Though I have to say that the "list of addresses" approach is not optimal in Rust today since Rust is missing explicit tail calls. Stitch applies some tricks to achieve tail calls in Rust but this has some drawbacks that are discussed in detail at Stitch's README.
Furthermore the "list of addresses" (or also known as threaded code dispatch) has some variance. From what I know both Wasm3 and Stitch use direct threaded code which stores a list of function pointers to instruction handlers and use tail calls or computed-goto to fetch the next instruction. The downside compared to bytecode is that direct threaded code uses more memory and also it is only faster when coupled with computed-goto or tail calls. Otherwise compilers nowadawys are pretty solid in their optimizations for loop-switch constructs and could technically even generate computed-goto-like code.
Thus, due to the lower memory usage, the downsides of using tail calls in Rust and the potential of compiler optimizations with loop-switch constructs we went for the bytecode approach in Wasmi.
I love all the improvements that Wasmi has been doing lately. Being so close to the super-optimal interpreter Stitch (a new interpreter similar to Wasm3, but made in Rust) is quite impressive.
As a side note, I wish most of the runtimes in Rust stopped adopting the "linker" paradigm for imports, as is a completely unnecessary abstraction when setting up imports is a close-to-zero cost
when using lazy-unchecked translation with relatively small programs, setting up the Linker sometimes can take up the majority of the overall execution with ~50 host functions (which is a common average number). We are talking about microseconds, but microseconds come to play an importance at these scales. This is why for Wasmi we implemented the LinkerBuilder for a 120x speed-up. :)
I'm curious if you tried Wizard. A cursory look at some of the benchmarks looks like at least some have dependencies other than WASI. How did you run on them on the other engines?
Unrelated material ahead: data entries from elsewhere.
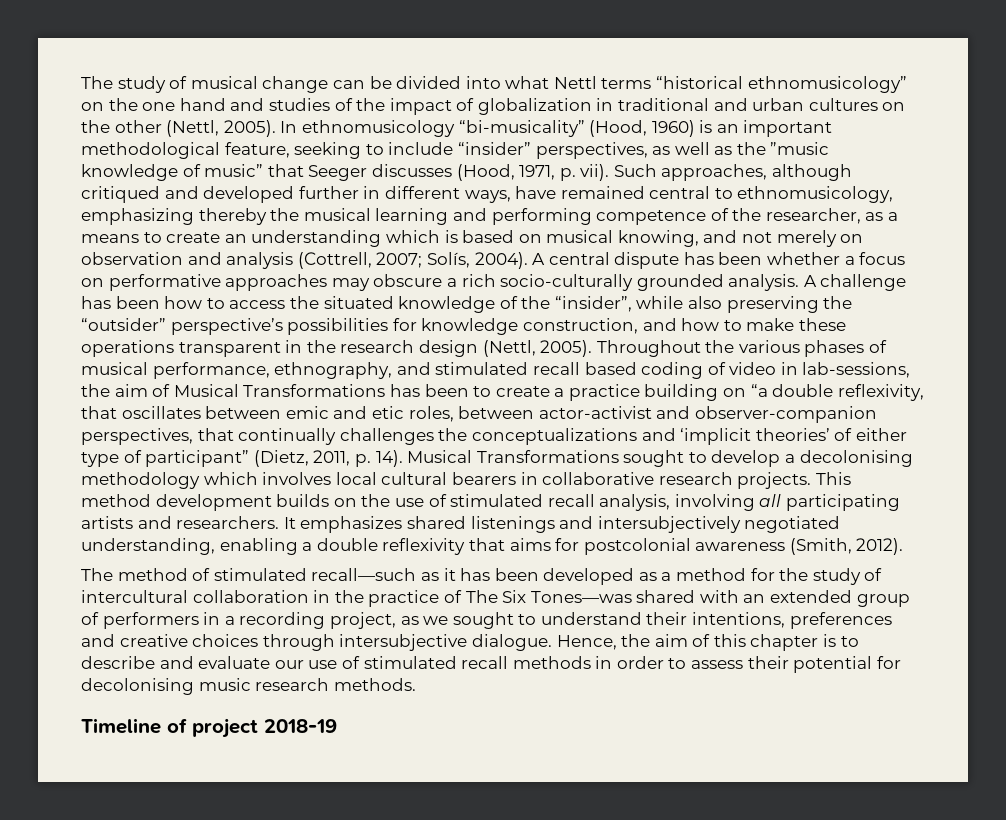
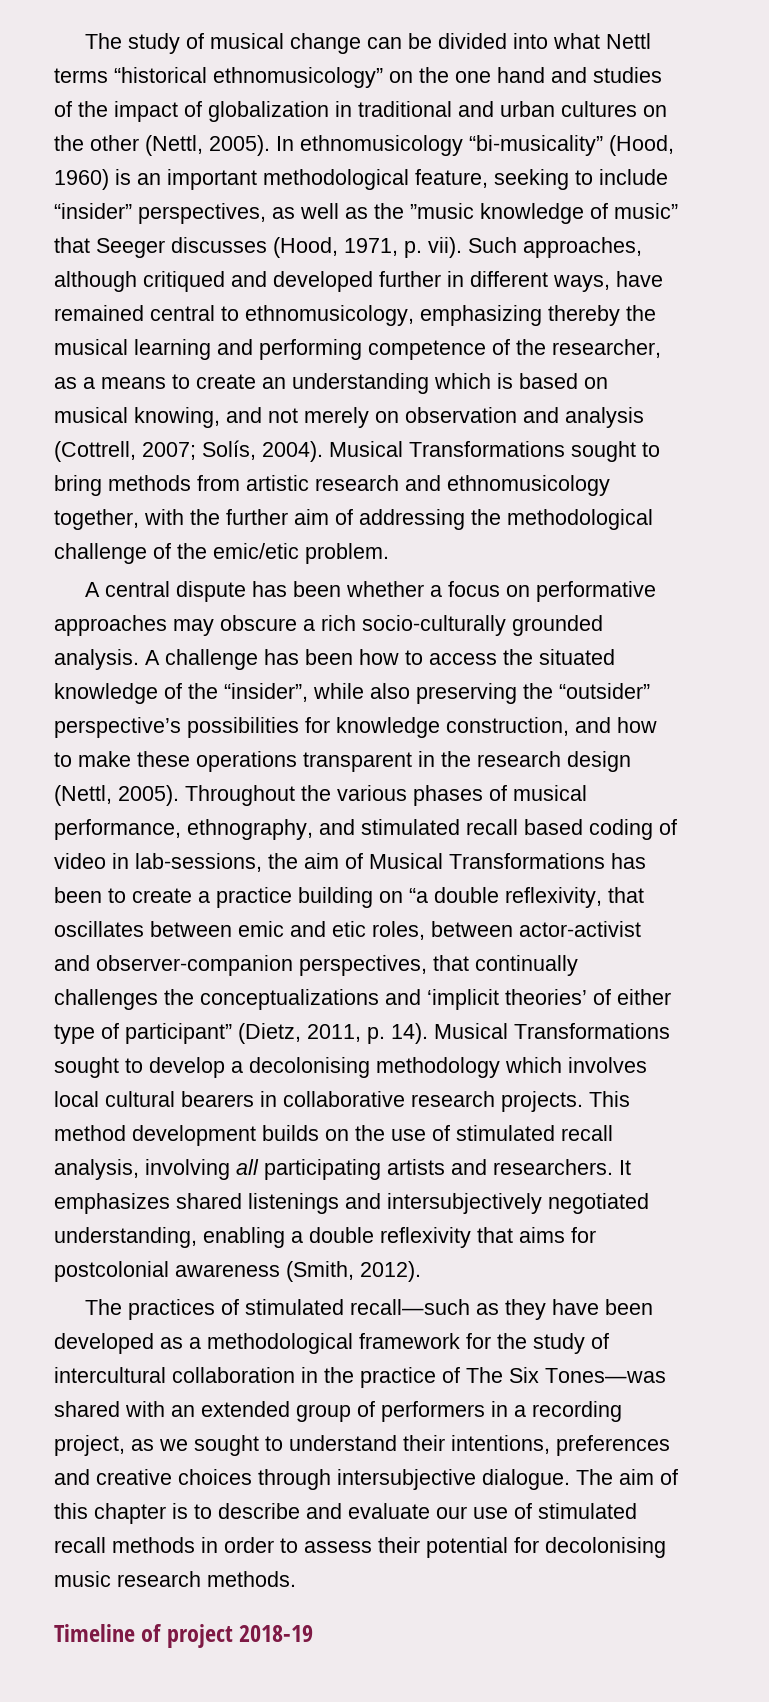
- Solís, 2004). A central dispute has been whether a focus on performative approaches may obscure a rich socio-culturally grounded analysis.
+ Solís, 2004). Musical Transformations sought to bring methods from artistic research and ethnomusicology together, with the further aim of addressing the methodological challenge of the emic/etic problem.
+ A central dispute has been whether a focus on performative approaches may obscure a rich socio-culturally grounded analysis.
- The method of stimulated recall—such as it has been developed as a method for the study of intercultural collaboration in the practice of The Six Tones—was shared with an extended group of performers in a recording project, as we sought to understand their intentions, preferences and creative choices through intersubjective dialogue.
+ The practices of stimulated recall—such as they have been developed as a methodological framework for the study of intercultural collaboration in the practice of The Six Tones—was shared with an extended group of performers in a recording project, as we sought to understand their intentions, preferences and creative choices through intersubjective dialogue.
- Hence, the aim of this chapter is to describe and evaluate our use of stimulated recall methods in order to assess their potential for decolonising music research methods.
+ The aim of this chapter is to describe and evaluate our use of stimulated recall methods in order to assess their potential for decolonising music research methods.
I am aware of Wizard and I think it is a pretty interesting Wasm runtime. It would be really cool if it was part of Wasmi's benchmark testsuite (https://github.com/wasmi-labs/wasmi-benchmarks). Contributions to add more Wasm runtimes and more test cases are very welcome.
The non-WASI test cases are only for testing translation performance, thus their imports are not necessary to be satisfied. This would have been the case if the benchmarks tested instantiation performance instead. Usually instantiation is pretty fast though for most Wasm runtimes compared to translation time.
For startup performance Wasmi and Wasm3 are both the fastest engines according to the benchmarks.
For execution performance you are right that generally JIT engines are expected to be faster than interpreter based Wasm engines.
Also, as stated in the article, on Apple silicon Wasmi currently performs kinda poorly but this will be improved in the future.
On AMD server chips Wasmi is the fastest Wasm interpreter.
No I do not but it is a very interesting question and probably not even answerable in practice because not every instruction takes the same amount of time to execute to completion. An outlier in this regard are for example host function calls which could do arbitrary things on the host side or bulk-memory operations which scale linearly with their inputs etc.
Someone should make a programming language called ‘ever’ with a reeeally slow interpreter, so that everyone else can now legit claim that their language is faster than ever.
I know its a joke but it makes me wonder is there such a constant speed type of language? Maybe it would be enforced by an emulator its speed but it would be interesting to have a known speed to measure against.
I assume that for very short-lived programs, a stack based interpreter could be faster. And for long-lived programs, a JIT would be better.
This new IR seems to be targeting a sweet spot of short, but not super short lived programs. Also, it's a great alternative for environments where JIT is not possible.
I'm happy to see all these alternatives in the Wasm world! It's really cool. And thanks for sharing!